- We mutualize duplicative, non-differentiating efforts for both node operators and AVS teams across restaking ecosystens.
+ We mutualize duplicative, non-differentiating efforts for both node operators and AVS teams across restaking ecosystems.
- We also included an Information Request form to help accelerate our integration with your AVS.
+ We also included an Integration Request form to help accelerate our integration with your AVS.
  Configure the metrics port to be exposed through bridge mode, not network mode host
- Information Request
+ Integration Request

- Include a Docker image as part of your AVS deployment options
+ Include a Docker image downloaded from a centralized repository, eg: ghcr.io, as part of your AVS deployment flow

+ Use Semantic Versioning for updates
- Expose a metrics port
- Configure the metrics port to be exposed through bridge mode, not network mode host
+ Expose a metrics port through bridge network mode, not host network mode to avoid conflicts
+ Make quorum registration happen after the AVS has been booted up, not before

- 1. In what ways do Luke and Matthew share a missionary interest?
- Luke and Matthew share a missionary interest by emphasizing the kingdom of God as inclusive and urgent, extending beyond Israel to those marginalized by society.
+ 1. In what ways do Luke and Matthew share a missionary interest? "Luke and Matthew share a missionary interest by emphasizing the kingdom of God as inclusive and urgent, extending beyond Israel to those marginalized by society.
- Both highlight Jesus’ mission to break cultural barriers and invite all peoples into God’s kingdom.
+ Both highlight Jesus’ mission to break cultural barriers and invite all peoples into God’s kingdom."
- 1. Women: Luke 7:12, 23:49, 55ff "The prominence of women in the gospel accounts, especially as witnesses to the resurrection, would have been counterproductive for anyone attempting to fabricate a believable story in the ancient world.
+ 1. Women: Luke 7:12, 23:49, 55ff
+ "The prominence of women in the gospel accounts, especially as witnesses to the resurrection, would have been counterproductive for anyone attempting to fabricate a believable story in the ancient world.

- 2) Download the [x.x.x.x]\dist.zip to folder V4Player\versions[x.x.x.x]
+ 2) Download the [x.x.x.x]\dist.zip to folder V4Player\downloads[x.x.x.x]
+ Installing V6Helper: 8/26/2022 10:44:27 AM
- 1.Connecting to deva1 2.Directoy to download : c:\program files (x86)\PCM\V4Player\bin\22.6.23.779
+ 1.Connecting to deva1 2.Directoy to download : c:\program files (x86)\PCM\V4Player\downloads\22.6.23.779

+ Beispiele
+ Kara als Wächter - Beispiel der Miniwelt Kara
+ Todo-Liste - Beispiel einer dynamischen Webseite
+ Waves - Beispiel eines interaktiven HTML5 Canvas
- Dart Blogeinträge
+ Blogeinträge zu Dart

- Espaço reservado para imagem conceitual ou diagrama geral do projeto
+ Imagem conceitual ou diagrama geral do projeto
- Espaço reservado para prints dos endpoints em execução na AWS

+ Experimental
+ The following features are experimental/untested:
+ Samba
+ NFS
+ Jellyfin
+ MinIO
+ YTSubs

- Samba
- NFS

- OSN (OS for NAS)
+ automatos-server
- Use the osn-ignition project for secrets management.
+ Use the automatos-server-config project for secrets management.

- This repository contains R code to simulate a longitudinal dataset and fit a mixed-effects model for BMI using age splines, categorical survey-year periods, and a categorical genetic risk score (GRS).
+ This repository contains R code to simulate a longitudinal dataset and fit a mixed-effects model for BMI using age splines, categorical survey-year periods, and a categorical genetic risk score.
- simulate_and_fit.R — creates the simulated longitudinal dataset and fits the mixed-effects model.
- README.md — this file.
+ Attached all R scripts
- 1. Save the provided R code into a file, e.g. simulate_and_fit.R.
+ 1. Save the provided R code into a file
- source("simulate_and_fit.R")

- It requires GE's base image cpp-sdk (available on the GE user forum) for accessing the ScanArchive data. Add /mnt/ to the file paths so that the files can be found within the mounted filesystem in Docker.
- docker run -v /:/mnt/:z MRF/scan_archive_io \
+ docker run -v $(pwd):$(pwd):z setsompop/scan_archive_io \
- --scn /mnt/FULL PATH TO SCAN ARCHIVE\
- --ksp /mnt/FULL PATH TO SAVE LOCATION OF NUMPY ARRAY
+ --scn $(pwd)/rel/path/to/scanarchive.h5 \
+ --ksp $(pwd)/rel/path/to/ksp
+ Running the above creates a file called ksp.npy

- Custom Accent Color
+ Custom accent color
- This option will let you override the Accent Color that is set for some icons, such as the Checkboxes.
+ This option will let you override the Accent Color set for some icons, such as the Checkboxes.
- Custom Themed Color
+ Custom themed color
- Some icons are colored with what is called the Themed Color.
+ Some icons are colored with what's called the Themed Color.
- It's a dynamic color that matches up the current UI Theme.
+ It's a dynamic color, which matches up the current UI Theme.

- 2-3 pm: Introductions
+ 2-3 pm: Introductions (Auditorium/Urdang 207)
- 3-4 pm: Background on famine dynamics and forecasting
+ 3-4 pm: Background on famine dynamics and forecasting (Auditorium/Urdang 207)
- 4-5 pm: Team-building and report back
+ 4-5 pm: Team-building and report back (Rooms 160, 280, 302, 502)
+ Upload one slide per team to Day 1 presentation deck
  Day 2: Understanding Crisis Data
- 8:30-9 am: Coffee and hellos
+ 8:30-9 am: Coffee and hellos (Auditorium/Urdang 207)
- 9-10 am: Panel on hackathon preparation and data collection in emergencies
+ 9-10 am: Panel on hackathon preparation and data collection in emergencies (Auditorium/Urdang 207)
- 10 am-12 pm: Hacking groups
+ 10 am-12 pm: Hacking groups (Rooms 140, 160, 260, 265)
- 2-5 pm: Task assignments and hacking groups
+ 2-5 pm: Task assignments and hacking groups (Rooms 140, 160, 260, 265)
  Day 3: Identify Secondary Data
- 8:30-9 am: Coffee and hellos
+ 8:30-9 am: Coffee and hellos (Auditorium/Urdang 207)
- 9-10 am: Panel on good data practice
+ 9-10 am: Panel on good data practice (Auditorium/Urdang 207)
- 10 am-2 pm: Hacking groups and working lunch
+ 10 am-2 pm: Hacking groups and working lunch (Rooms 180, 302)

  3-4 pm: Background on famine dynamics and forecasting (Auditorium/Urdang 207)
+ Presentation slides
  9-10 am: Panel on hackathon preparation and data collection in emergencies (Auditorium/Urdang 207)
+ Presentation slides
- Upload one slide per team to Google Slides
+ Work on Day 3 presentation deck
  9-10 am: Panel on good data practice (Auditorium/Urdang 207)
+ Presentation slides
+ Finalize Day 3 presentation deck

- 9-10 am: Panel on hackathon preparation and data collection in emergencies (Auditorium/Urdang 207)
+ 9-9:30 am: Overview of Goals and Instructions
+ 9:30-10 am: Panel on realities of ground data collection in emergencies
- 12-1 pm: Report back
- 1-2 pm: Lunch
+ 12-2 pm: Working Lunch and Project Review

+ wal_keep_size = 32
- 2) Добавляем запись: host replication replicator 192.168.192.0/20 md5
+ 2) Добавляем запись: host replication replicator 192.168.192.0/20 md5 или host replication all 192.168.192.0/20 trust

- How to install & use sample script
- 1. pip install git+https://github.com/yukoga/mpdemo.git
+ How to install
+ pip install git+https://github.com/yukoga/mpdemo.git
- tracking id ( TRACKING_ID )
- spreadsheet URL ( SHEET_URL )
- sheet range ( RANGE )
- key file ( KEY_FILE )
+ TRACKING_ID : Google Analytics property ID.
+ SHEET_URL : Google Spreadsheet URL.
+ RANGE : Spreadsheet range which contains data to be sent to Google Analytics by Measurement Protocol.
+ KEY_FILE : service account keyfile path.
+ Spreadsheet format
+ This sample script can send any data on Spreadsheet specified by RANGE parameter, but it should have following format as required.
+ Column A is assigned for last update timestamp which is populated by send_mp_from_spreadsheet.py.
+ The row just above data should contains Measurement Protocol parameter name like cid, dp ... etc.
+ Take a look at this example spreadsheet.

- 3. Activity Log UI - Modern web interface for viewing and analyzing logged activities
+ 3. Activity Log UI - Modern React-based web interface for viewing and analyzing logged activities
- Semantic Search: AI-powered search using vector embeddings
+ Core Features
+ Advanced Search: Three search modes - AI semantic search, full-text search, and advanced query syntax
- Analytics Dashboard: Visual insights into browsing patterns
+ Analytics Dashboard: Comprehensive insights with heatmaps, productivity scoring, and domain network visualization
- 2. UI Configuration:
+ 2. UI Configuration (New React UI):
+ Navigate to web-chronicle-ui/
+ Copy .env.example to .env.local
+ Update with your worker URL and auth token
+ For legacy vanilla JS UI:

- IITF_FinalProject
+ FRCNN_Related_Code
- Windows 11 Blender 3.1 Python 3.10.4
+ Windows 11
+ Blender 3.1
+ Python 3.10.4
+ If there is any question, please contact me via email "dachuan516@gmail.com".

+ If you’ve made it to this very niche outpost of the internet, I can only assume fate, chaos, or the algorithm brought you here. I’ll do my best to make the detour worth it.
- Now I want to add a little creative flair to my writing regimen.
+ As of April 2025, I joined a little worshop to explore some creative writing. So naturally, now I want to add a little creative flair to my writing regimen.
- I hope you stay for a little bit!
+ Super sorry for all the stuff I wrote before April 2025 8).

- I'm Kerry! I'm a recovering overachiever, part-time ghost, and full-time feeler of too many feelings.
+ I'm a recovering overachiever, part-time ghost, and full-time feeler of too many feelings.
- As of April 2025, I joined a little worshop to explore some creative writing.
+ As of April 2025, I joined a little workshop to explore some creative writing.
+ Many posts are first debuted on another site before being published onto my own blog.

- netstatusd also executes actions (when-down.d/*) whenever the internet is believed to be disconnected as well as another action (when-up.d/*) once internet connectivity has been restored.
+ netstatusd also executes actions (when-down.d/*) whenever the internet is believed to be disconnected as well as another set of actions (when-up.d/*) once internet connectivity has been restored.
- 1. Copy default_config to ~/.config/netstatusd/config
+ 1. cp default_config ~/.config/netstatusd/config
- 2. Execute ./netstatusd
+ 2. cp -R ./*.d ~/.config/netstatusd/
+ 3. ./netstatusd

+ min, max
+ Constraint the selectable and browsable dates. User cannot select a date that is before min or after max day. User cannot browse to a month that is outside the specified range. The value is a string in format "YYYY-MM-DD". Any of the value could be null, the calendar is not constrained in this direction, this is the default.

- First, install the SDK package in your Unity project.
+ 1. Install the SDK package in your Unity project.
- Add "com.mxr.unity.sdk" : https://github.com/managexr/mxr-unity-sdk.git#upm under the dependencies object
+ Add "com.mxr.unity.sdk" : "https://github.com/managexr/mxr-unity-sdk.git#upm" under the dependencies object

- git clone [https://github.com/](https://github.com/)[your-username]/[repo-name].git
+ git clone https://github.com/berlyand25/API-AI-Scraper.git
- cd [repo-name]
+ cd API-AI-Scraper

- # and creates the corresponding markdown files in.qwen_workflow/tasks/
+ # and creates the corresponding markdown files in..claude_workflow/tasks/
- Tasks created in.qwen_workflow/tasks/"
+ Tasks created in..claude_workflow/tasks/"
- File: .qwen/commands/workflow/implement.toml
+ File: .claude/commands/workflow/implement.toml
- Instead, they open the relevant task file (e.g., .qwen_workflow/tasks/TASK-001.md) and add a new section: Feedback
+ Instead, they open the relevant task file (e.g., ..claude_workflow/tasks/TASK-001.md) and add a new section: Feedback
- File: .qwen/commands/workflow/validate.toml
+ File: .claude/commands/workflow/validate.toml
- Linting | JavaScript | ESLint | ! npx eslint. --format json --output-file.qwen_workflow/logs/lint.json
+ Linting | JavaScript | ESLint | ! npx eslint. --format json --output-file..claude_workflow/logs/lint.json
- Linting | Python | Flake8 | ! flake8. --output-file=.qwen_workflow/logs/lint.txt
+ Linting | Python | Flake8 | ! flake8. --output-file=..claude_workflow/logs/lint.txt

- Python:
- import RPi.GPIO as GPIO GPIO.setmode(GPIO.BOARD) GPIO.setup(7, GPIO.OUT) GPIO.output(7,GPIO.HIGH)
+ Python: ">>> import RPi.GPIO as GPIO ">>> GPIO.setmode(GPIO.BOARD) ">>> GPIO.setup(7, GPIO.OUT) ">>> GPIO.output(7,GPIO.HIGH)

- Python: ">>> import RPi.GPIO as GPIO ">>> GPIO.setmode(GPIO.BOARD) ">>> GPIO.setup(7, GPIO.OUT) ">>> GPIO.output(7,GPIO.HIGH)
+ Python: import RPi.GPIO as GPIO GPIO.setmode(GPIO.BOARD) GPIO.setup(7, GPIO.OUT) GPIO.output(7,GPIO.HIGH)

-----

* **What you are asked to do**:
Where a line of the data contains "Configuration", include it in the tally, and answer with the tally alone.

* **Result for this exercise**:
2